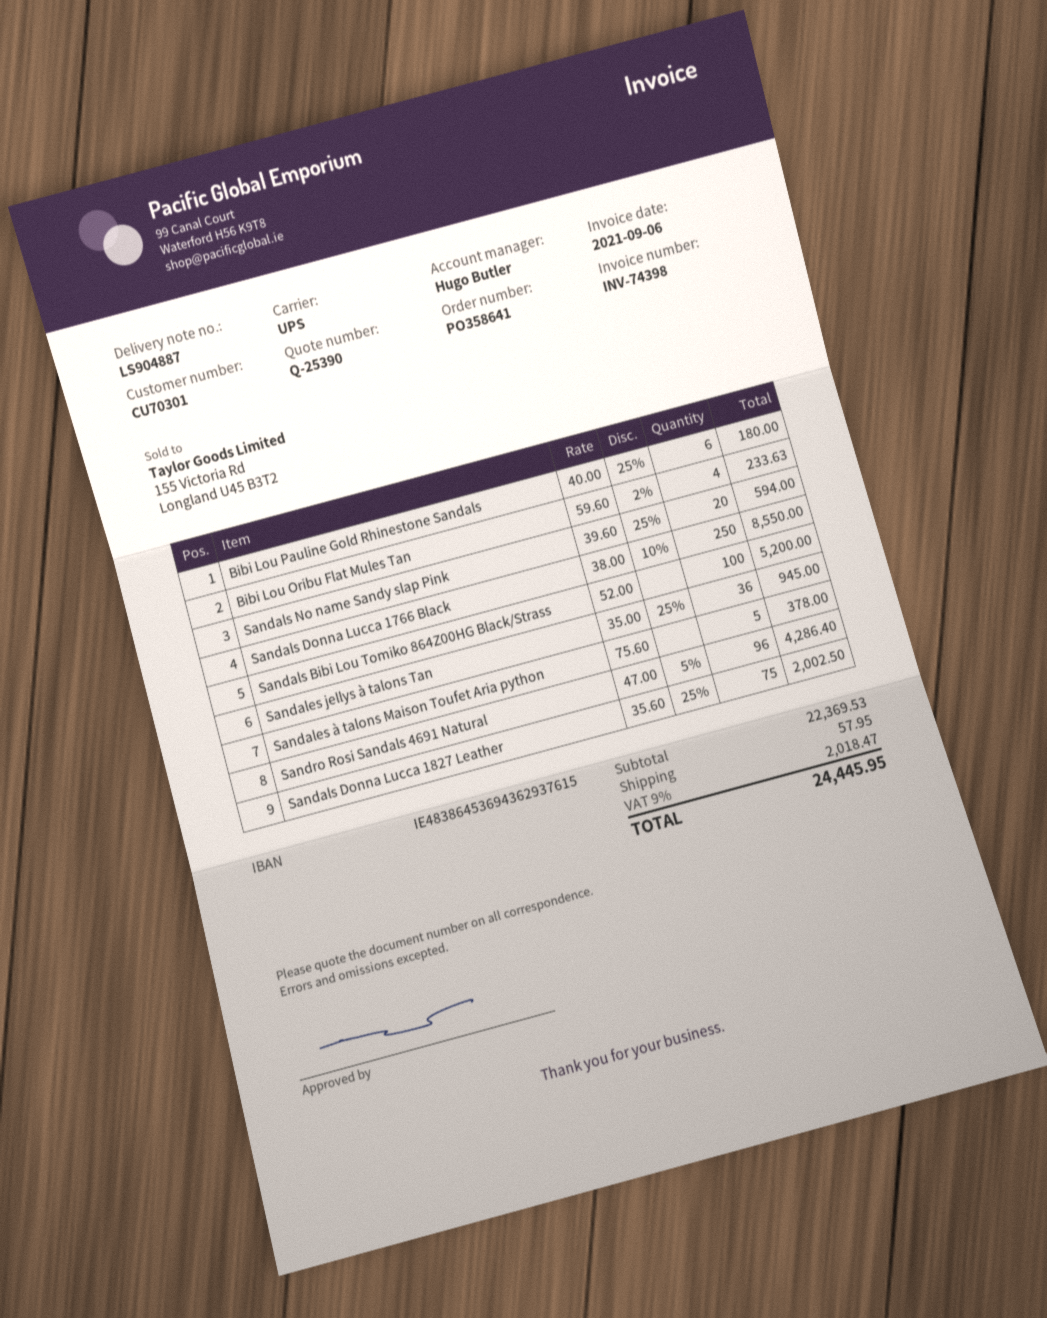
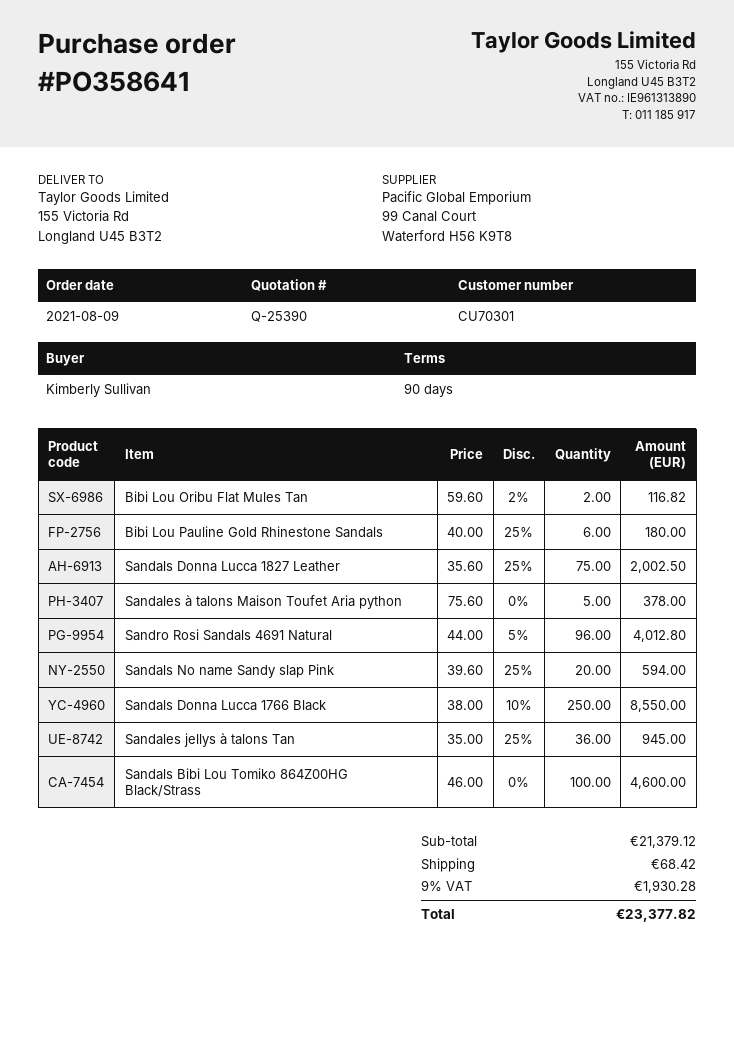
Bibi Lou Oribu Flat Mules Tan: 4 x 59.60 - 2% = 233.63 -> 2 x 59.60 - 2% = 116.82
Sandals Bibi Lou Tomiko 864Z00HG Black/Strass: 100 x 52.00 = 5200.00 -> 100 x 46.00 = 4600.00
Sandro Rosi Sandals 4691 Natural: 96 x 47.00 - 5% = 4286.40 -> 96 x 44.00 - 5% = 4012.80
subtotal: 22369.53 -> 21379.12
shipping: 57.95 -> 68.42
tax: 9% = 2018.47 -> 9% = 1930.28
total: 24445.95 -> 23377.82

· · ·

» YOUR TASK
Extract all lines from the data in which "Sandals" is found.

» RESPONSE TO THIS TASK
Sandals Bibi Lou Tomiko 864Z00HG Black/Strass: 100 x 52.00 = 5200.00 -> 100 x 46.00 = 4600.00
Sandro Rosi Sandals 4691 Natural: 96 x 47.00 - 5% = 4286.40 -> 96 x 44.00 - 5% = 4012.80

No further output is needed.